#### Work request:
Reproduce the following material exactly, including every line.

*** Opening of Recorded information ***

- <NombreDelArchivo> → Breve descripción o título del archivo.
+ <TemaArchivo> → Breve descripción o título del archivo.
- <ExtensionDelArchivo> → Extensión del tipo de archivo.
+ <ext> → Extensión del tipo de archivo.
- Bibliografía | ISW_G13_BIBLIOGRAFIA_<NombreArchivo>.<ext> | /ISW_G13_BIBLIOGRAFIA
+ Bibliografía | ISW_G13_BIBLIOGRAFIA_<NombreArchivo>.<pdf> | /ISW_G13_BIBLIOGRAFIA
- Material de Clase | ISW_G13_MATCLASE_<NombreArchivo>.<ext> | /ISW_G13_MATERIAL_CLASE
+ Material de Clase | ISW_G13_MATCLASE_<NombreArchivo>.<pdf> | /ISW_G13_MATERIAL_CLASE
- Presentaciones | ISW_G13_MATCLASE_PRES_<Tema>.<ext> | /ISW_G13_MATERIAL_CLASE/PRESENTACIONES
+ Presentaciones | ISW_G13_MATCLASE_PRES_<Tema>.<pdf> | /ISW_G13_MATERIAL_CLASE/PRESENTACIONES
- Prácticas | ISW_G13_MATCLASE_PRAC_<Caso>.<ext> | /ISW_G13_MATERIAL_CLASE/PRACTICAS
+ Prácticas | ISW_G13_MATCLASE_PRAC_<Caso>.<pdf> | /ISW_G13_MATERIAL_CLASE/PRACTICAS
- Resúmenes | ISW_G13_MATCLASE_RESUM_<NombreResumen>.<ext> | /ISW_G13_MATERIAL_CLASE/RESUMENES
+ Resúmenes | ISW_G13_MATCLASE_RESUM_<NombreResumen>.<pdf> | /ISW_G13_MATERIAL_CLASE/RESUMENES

*** Close of Recorded information ***

#### Solution for this problem:
- <NombreDelArchivo> → Breve descripción o título del archivo.
+ <TemaArchivo> → Breve descripción o título del archivo.
- <ExtensionDelArchivo> → Extensión del tipo de archivo.
+ <ext> → Extensión del tipo de archivo.
- Bibliografía | ISW_G13_BIBLIOGRAFIA_<NombreArchivo>.<ext> | /ISW_G13_BIBLIOGRAFIA
+ Bibliografía | ISW_G13_BIBLIOGRAFIA_<NombreArchivo>.<pdf> | /ISW_G13_BIBLIOGRAFIA
- Material de Clase | ISW_G13_MATCLASE_<NombreArchivo>.<ext> | /ISW_G13_MATERIAL_CLASE
+ Material de Clase | ISW_G13_MATCLASE_<NombreArchivo>.<pdf> | /ISW_G13_MATERIAL_CLASE
- Presentaciones | ISW_G13_MATCLASE_PRES_<Tema>.<ext> | /ISW_G13_MATERIAL_CLASE/PRESENTACIONES
+ Presentaciones | ISW_G13_MATCLASE_PRES_<Tema>.<pdf> | /ISW_G13_MATERIAL_CLASE/PRESENTACIONES
- Prácticas | ISW_G13_MATCLASE_PRAC_<Caso>.<ext> | /ISW_G13_MATERIAL_CLASE/PRACTICAS
+ Prácticas | ISW_G13_MATCLASE_PRAC_<Caso>.<pdf> | /ISW_G13_MATERIAL_CLASE/PRACTICAS
- Resúmenes | ISW_G13_MATCLASE_RESUM_<NombreResumen>.<ext> | /ISW_G13_MATERIAL_CLASE/RESUMENES
+ Resúmenes | ISW_G13_MATCLASE_RESUM_<NombreResumen>.<pdf> | /ISW_G13_MATERIAL_CLASE/RESUMENES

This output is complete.